The New Year has brought snow here to the chaparral here in inland Southern California. Although we did have a few hours of snow a couple of years ago, snow that stays on the ground for any period of time is highly unusual. It was fun to watch the big fat flakes plow into each other as they floated through the sky and covered everything with a pristine white blanket. But as I enjoyed the snow, I felt bad for those people returning from their holiday vacations only to be stranded on iced freeways.
My winter wonderland lasted for a day and a half. But even today there remains a pile of white stuff stacked up at the base of my greenhouse where it slid off the roof. Here in the chaparral snow and freezing rain is not likely to be as destructive to my garden plants as cold nights when temperatures drop into the low 20’s F or less. The trick is that snow and ice only chill to 32’F whereas dry cold is likely to freeze the cells of the plants and do far more damage.
I’m watching the snow melt and slowly sink into our already moist earth. Nature will allow a thaw that will be most gentle to chaparral plants so I’m not touching my garden plants.
So far it has been a very interesting year for weather. If the moisture continues through the rest of the winter we should see a gorgeous display of wildflowers come spring. Higher rainfall will give us some relief from the drought conditions, but there are many years of rain shortage behind us that will take more than one rainy winter to neutralize. Plus, with the huge growth of the human population our demand for water will still outstrip our single season of rain. Water shortages mixed with building, air pollution, destruction of open land and other impacts mean we need to start living wiser if we want to save the magic of the chaparral.

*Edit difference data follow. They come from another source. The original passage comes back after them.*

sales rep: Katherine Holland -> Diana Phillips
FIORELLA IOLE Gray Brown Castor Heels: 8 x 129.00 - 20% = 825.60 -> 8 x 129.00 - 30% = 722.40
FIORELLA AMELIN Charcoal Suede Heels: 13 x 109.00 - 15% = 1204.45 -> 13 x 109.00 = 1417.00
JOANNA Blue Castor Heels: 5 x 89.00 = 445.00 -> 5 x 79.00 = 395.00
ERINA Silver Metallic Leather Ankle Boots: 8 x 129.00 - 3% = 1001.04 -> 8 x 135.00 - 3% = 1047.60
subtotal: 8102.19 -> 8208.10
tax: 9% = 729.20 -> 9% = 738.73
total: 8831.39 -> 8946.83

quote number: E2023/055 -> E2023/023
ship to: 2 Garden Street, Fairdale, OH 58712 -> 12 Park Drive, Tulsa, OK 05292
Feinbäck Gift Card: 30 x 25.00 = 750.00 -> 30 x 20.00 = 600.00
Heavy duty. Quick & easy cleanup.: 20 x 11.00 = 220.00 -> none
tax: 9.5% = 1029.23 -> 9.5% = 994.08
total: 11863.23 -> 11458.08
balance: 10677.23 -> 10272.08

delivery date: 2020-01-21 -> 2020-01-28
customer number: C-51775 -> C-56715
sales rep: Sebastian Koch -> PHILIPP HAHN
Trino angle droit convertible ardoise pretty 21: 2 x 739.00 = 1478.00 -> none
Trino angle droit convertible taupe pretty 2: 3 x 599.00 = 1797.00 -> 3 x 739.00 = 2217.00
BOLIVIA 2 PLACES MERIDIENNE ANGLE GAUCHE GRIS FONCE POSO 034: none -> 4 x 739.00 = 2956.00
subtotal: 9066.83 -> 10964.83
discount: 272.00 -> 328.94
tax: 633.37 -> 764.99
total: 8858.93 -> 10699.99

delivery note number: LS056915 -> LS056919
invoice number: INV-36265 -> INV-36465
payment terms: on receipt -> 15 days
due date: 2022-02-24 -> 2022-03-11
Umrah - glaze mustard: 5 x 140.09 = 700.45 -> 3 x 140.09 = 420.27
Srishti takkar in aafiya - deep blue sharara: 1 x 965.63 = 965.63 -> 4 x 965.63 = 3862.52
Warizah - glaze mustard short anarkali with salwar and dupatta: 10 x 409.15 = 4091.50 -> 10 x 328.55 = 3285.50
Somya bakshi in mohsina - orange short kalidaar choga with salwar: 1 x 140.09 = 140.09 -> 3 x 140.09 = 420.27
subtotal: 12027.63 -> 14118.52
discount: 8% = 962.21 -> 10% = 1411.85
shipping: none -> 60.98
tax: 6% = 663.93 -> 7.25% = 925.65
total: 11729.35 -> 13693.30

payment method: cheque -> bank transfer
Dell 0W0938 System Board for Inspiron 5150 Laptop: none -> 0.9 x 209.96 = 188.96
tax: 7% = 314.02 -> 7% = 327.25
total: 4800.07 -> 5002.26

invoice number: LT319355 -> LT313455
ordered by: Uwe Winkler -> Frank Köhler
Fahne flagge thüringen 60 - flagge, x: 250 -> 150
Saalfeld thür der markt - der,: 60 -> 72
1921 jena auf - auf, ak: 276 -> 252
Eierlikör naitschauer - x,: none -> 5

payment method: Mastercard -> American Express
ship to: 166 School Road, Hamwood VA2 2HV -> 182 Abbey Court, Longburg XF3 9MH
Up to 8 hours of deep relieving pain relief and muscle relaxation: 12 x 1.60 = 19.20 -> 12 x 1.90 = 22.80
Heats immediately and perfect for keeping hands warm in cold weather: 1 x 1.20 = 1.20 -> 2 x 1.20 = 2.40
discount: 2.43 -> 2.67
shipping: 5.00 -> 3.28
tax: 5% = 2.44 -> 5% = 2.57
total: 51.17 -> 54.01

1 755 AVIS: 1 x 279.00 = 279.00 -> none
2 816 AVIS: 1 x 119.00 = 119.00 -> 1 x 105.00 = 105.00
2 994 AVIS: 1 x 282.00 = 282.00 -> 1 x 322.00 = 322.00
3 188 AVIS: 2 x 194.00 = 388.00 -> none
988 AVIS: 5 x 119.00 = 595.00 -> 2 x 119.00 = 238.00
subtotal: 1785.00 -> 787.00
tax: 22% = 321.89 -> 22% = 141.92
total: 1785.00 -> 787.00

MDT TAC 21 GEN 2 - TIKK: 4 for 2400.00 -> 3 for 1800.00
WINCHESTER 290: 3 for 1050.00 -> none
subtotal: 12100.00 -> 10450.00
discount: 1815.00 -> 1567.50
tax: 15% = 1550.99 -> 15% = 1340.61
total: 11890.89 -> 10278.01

So I will continue to grow my native plants and try to emulate my ecology rather than turn it into a grassy meadow or a tropical paradise. When I see the chaparral in bloom, it’s beauty can take my breath away. And even when it shrivels under the hot summer sun, the plants that grow here elicit respect and awe at their strength, power and adaptability. And I will delight in the rare snowfall and thank God for the remarkable plants of the chaparral. Snow in the chaparral may not be a common event, but in the inland areas and higher elevations it isn’t as rare as some people think.